Change detection data
━━━━━━━━

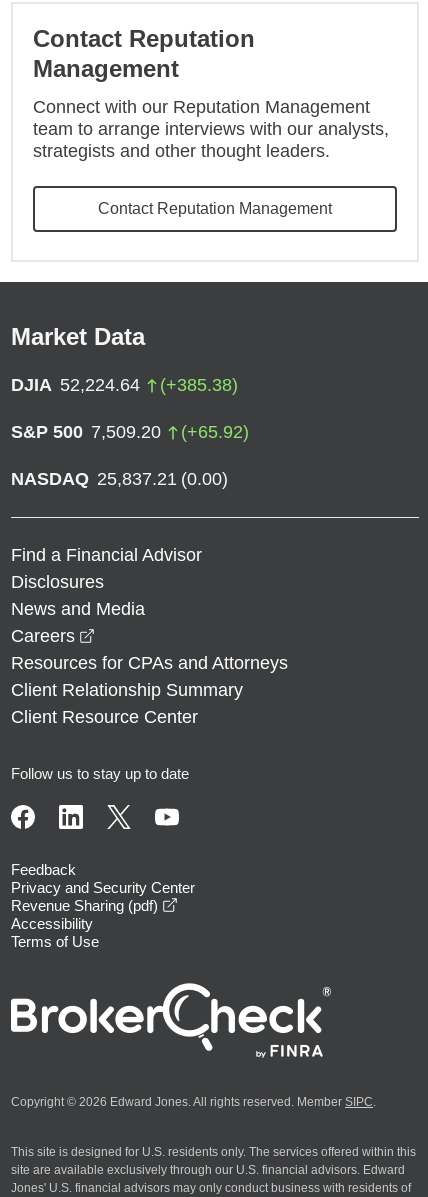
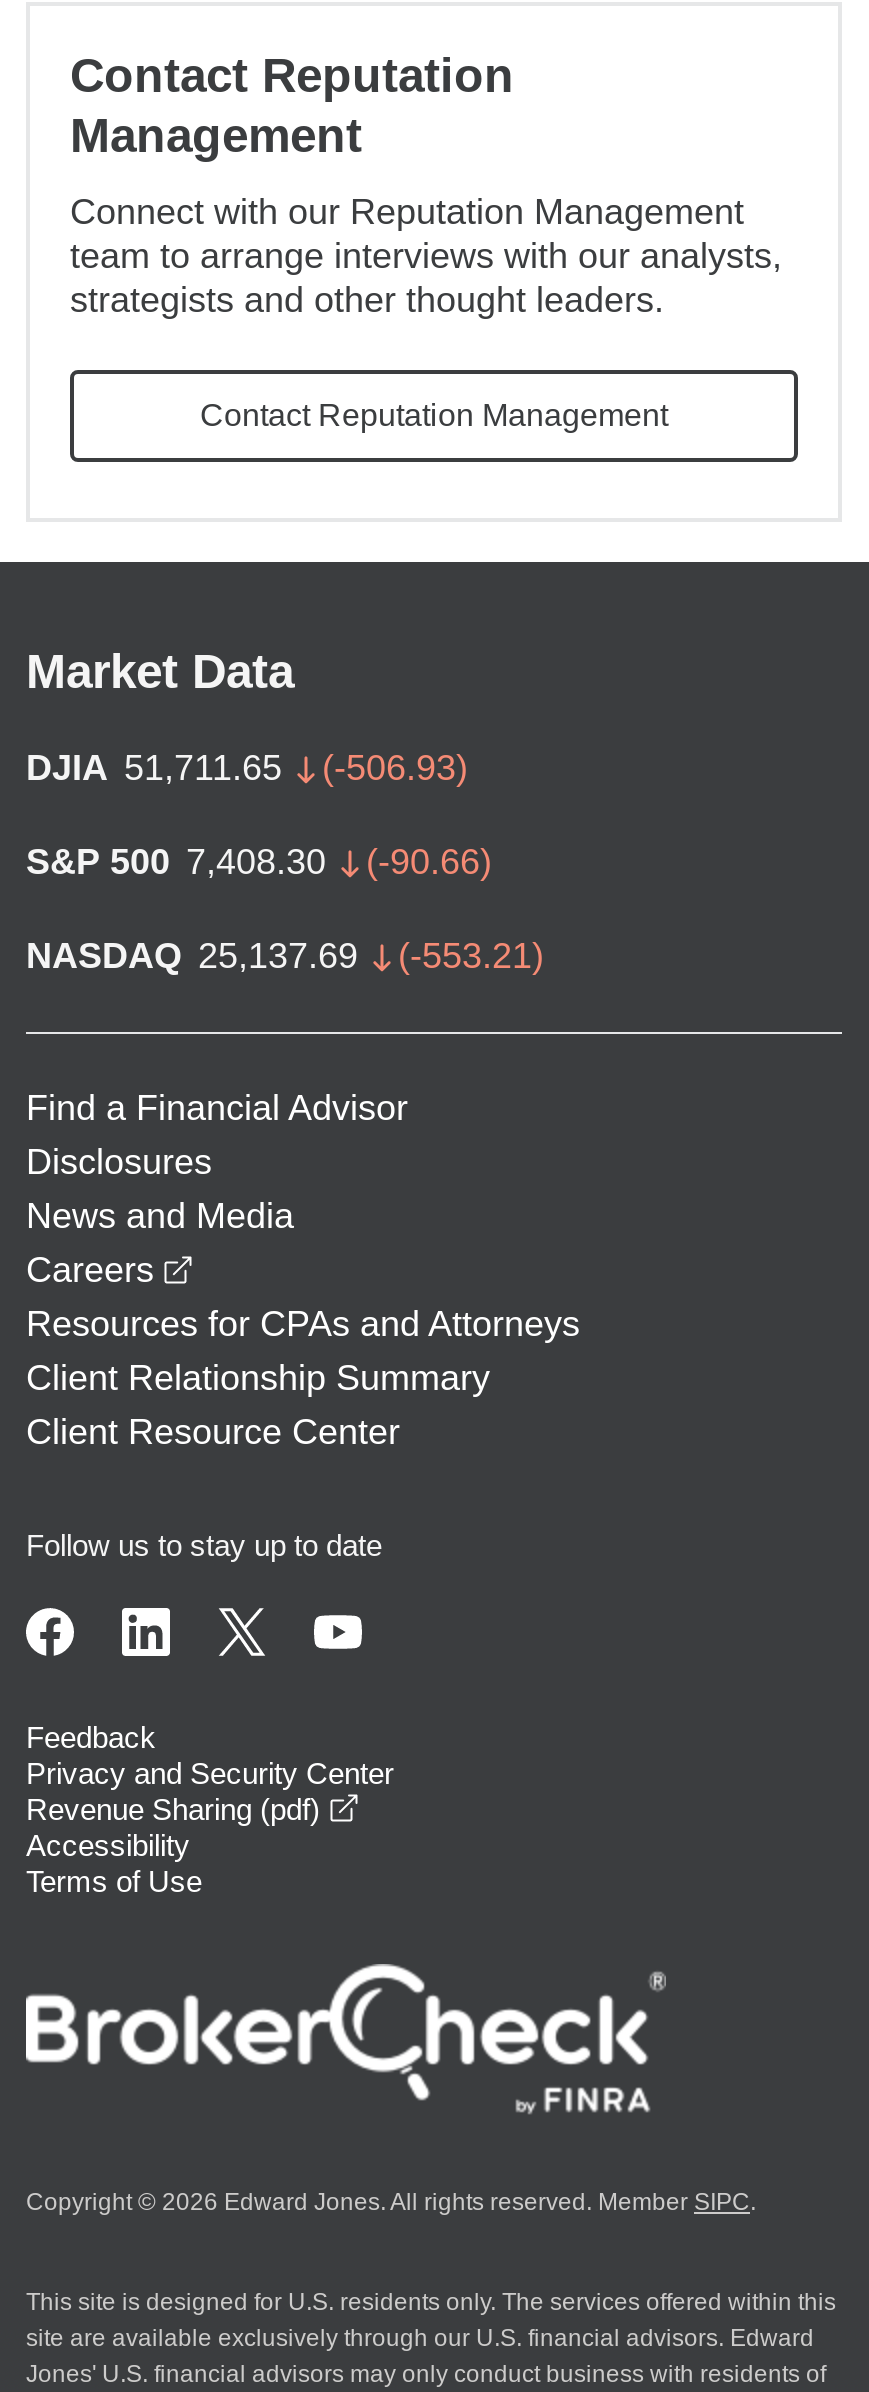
- DJIA 52,224.64
- (+385.38)
+ DJIA 51,711.65
+ (-506.93)

- S&P 500 7,509.20
- (+65.92)
+ S&P 500 7,408.30
+ (-90.66)

- NASDAQ 25,837.21 (0.00)
+ NASDAQ 25,137.69
+ (-553.21)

━━━━━━━━

Activity
Write out the data word for word. Any picture is to be skipped.

Response box
- DJIA 52,224.64
- (+385.38)
+ DJIA 51,711.65
+ (-506.93)

- S&P 500 7,509.20
- (+65.92)
+ S&P 500 7,408.30
+ (-90.66)

- NASDAQ 25,837.21 (0.00)
+ NASDAQ 25,137.69
+ (-553.21)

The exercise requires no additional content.